In this article we lay the foundations for this radical change
in perspective, introducing the new LIM architecture and
showing an application example in the image processing field.
We underline that results are only preliminary. However, the
reader can perceive the remarkable potential of this structure
and the way it is expected to change the relationship between
logic cores and memories that represent the bottleneck of
today’s systems.
In the following some backgrounds on magnetic logic are
given in section II and a description of the LIM architecture
is discussed in section III. Then hints on the particular appli-
cation and the related results are reported in section IV and
V, respectively.
II. NANOMAGNET LOGIC
The previously mentioned limits of CMOS scaling have
induced, besides an increasing interest in parallel architectures,
a new research path towards nanotechnologies that could
replace the current technology in the future [4]. QCA [5]
represents one of the most promising emerging technologies
because it can guarantee low power consumption [6], in the
so-called NanoMagnet Logic (NML) implementation [7]. This
technology is based on nanomagnets whose magnetization
represents an encoding binary value (Fig. 1.B). Nanomagnets
align their state according to neighbor elements, thanks to
magnetic interaction, thus propagating information through the
circuit. A 3-phase clock mechanism, represented in Fig. 1.C-D,
is used to guarantee correct propagation of signals. Circuits are
divided in small areas called clock zones. At every clock zone
one of 3 clock signals is applied, which forces the magnets in
different states. During the RESET state, magnets are placed in
an intermediate unstable state. Magnets in the SWITCH state
are influenced only by those in HOLD state, propagating the
information correctly. The “RESET” field can be generated
either from a current induced magnetic field [8], or with a
mechanical stress induced by the strain of a piezoelectric
substrate [9][10] (Magnetoelastic NML). The use of a clock
mechanism leads to an intrinsic pipelined behavior with delays
depending on the circuits layout [11].
Due to the intrinsic memory ability of NML technology, the
LIM architecture appears as an ideal target for this technology.
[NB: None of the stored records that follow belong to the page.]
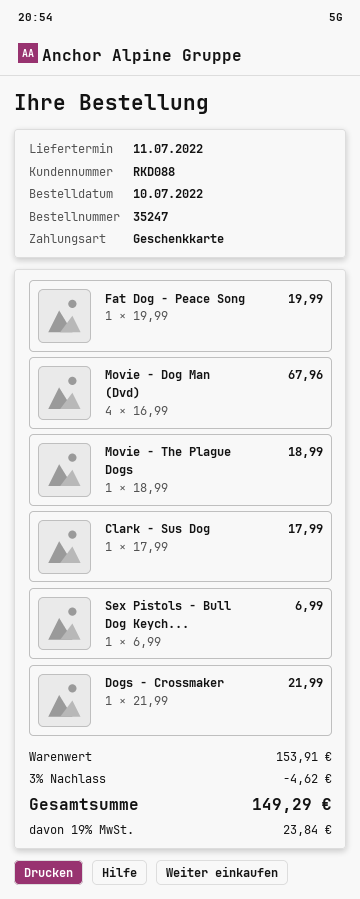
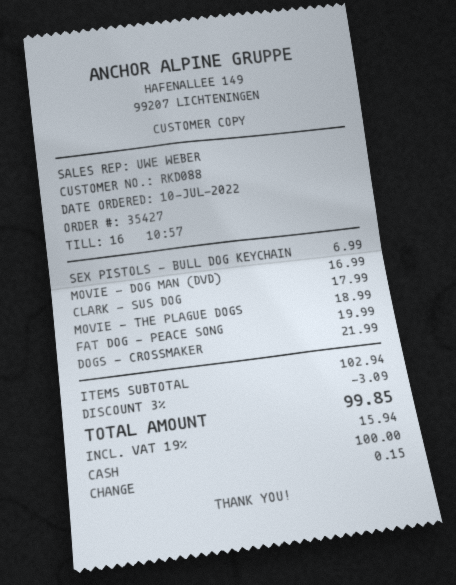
order number: 35247 -> 35427
payment method: gift card -> cash
Movie - Dog Man (Dvd): 4 for 67.96 -> 1 for 16.99
subtotal: 153.91 -> 102.94
discount: 3% = 4.62 -> 3% = 3.09
tax: 19% = 23.84 -> 19% = 15.94
total: 149.29 -> 99.85

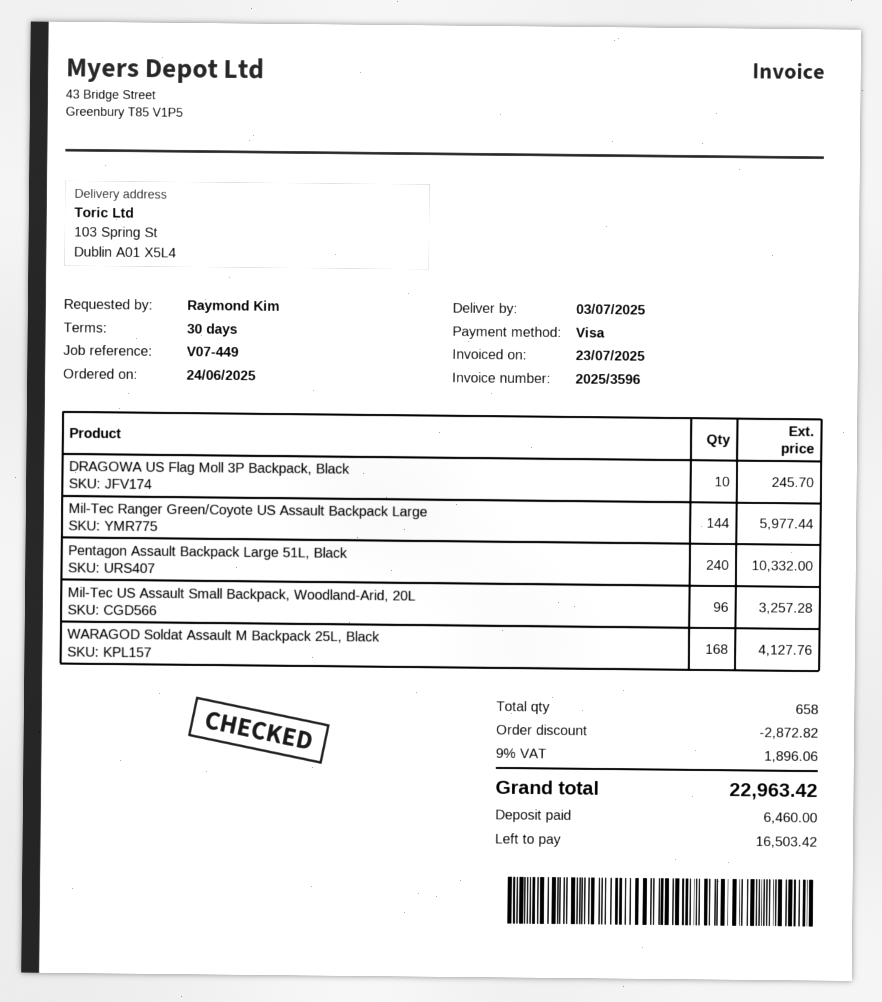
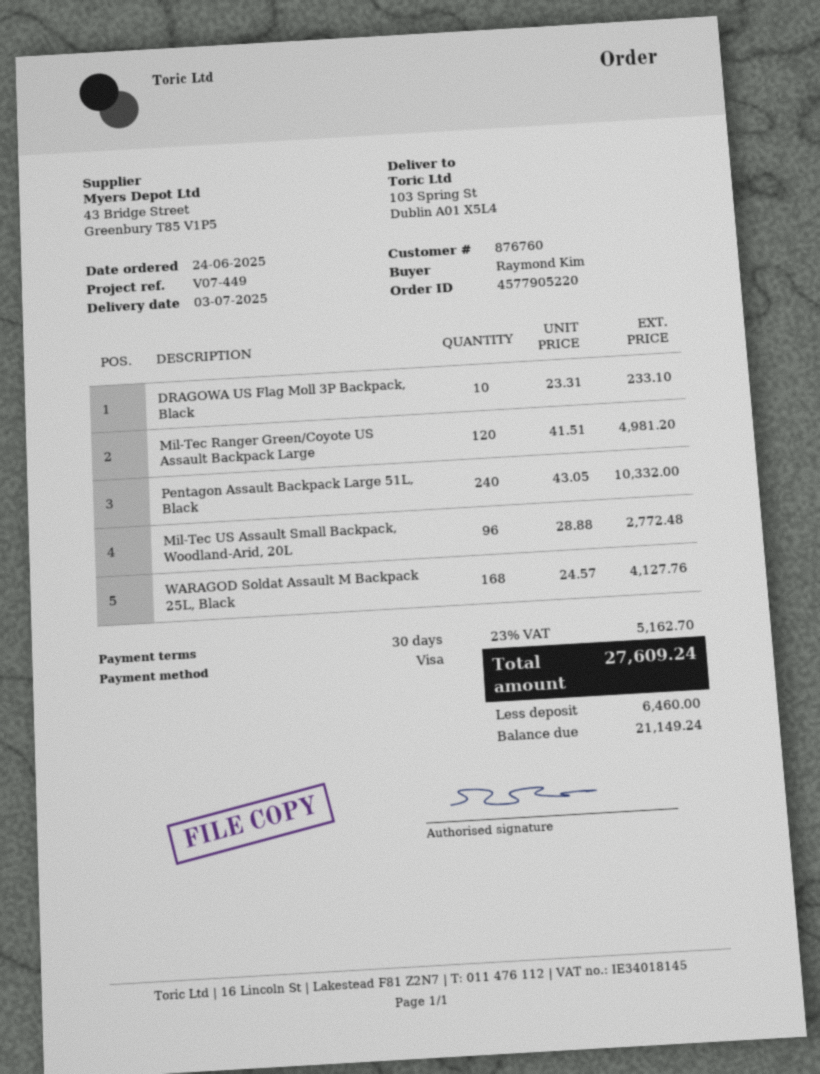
DRAGOWA US Flag Moll 3P Backpack, Black: 10 for 245.70 -> 10 for 233.10
Mil-Tec Ranger Green/Coyote US Assault Backpack Large: 144 for 5977.44 -> 120 for 4981.20
Mil-Tec US Assault Small Backpack, Woodland-Arid, 20L: 96 for 3257.28 -> 96 for 2772.48
discount: 2872.82 -> none
tax: 9% = 1896.06 -> 23% = 5162.70
total: 22963.42 -> 27609.24
balance: 16503.42 -> 21149.24

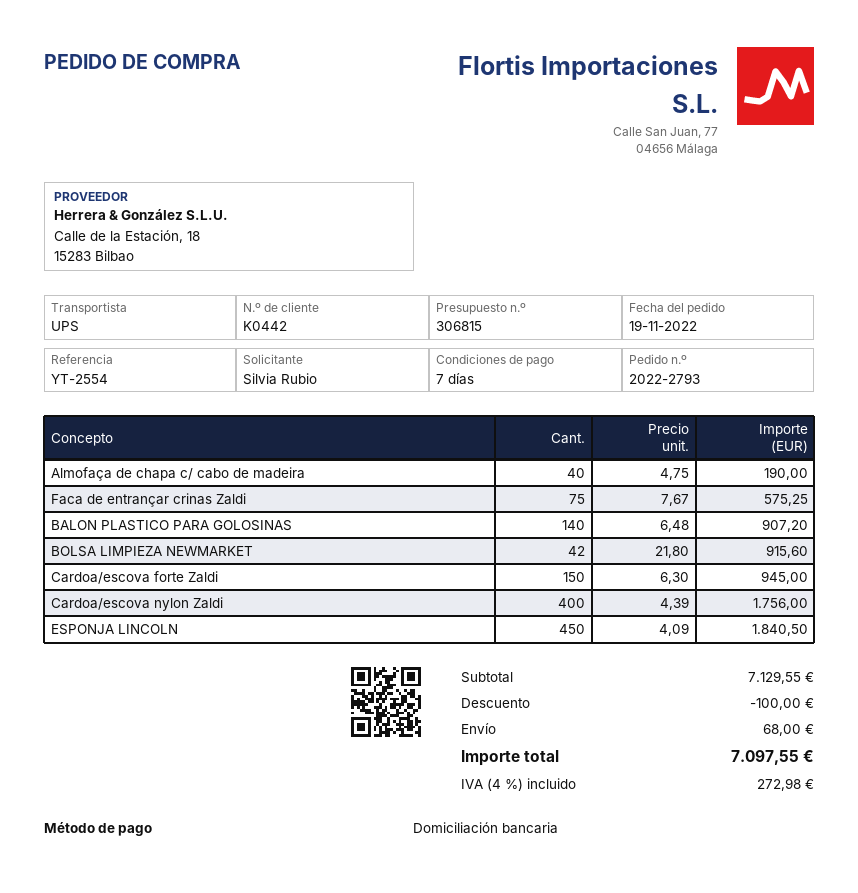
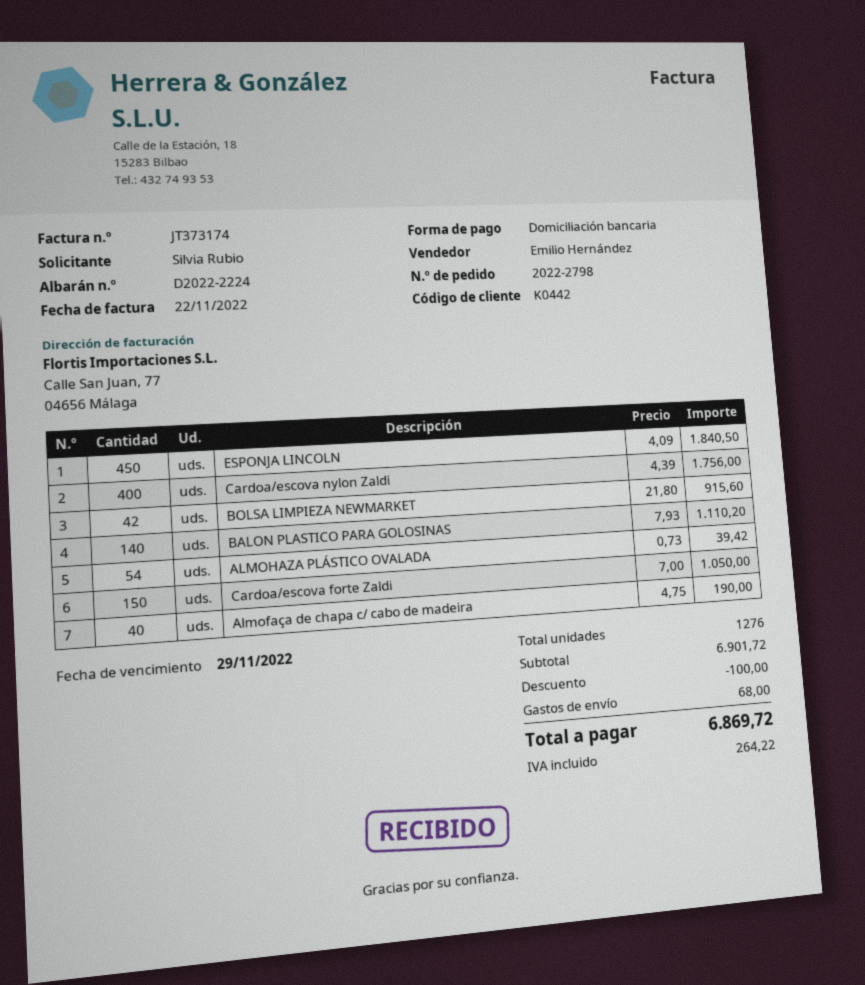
order number: 2022-2793 -> 2022-2798
Faca de entrançar crinas Zaldi: 75 x 7.67 = 575.25 -> none
BALON PLASTICO PARA GOLOSINAS: 140 x 6.48 = 907.20 -> 140 x 7.93 = 1110.20
Cardoa/escova forte Zaldi: 150 x 6.30 = 945.00 -> 150 x 7.00 = 1050.00
ALMOHAZA PLÁSTICO OVALADA: none -> 54 x 0.73 = 39.42
subtotal: 7129.55 -> 6901.72
tax: 272.98 -> 264.22
total: 7097.55 -> 6869.72

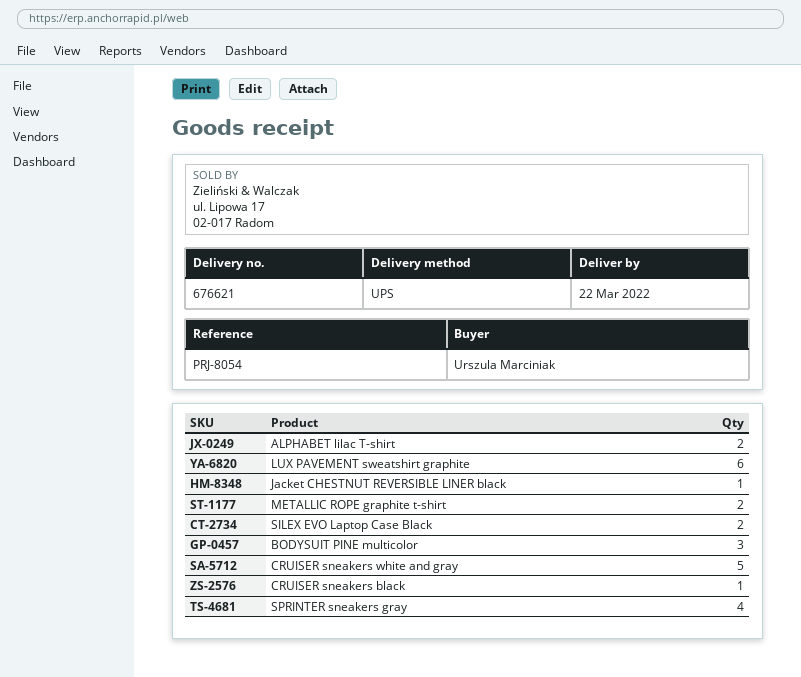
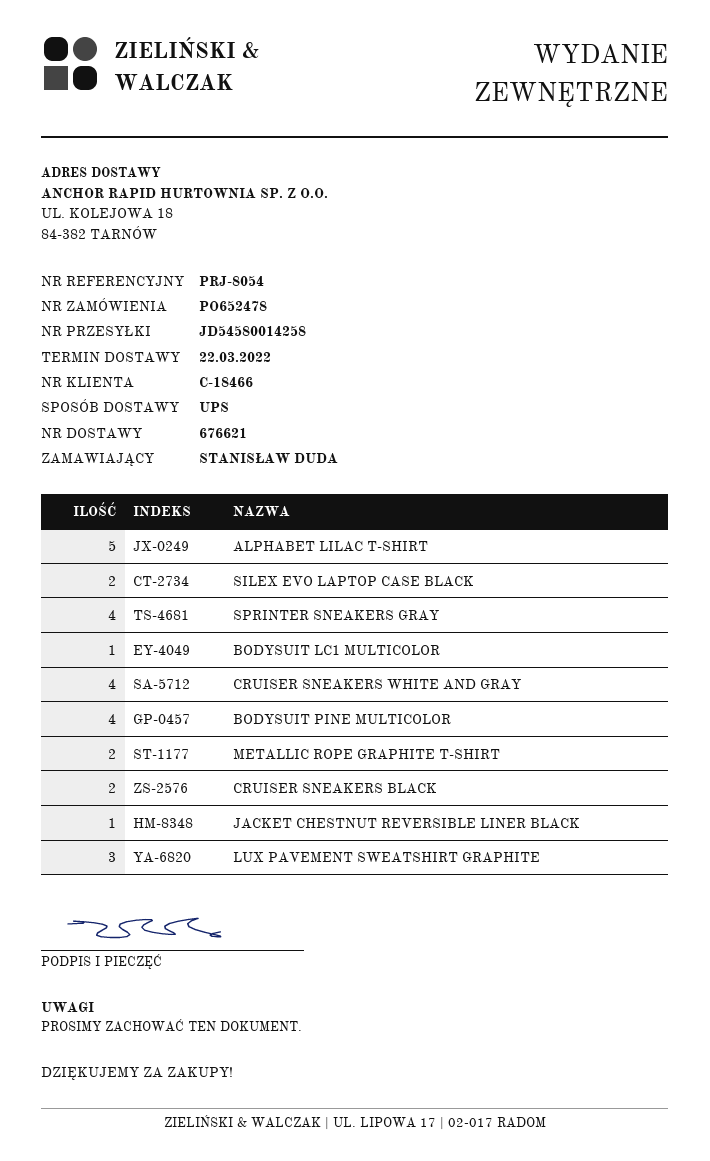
ordered by: Urszula Marciniak -> STANISŁAW DUDA
ALPHABET lilac T-shirt: 2 -> 5
LUX PAVEMENT sweatshirt graphite: 6 -> 3
BODYSUIT PINE multicolor: 3 -> 4
CRUISER sneakers white and gray: 5 -> 4
CRUISER sneakers black: 1 -> 2
BODYSUIT LC1 MULTICOLOR: none -> 1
The regularity of LIM architecture, coupled with the local
memory, leads also to a low interconnection overhead. Wasted
area for interconnections is one of the most serious problems
of NML technology [12]. It is therefore important to design
architectures that limit interconnection wires length. For the
NML implementation we choose the Magnetoelastic NML
[10], which is the NML subtype with the lowest power
consumption. The working principle of this technology is
outlined in Fig. 2.B. Magnets are deposited on a piezoelectric
substrate. A voltage is applied to two electrodes placed beside
the magnets. The electric field generated induces a strain in the
substrate. The mechanical stress on the above magnets forces
a magnetization rotation, driving the magnets in the RESET
state. The set of logic gates available is highlighted in Fig. 2.C.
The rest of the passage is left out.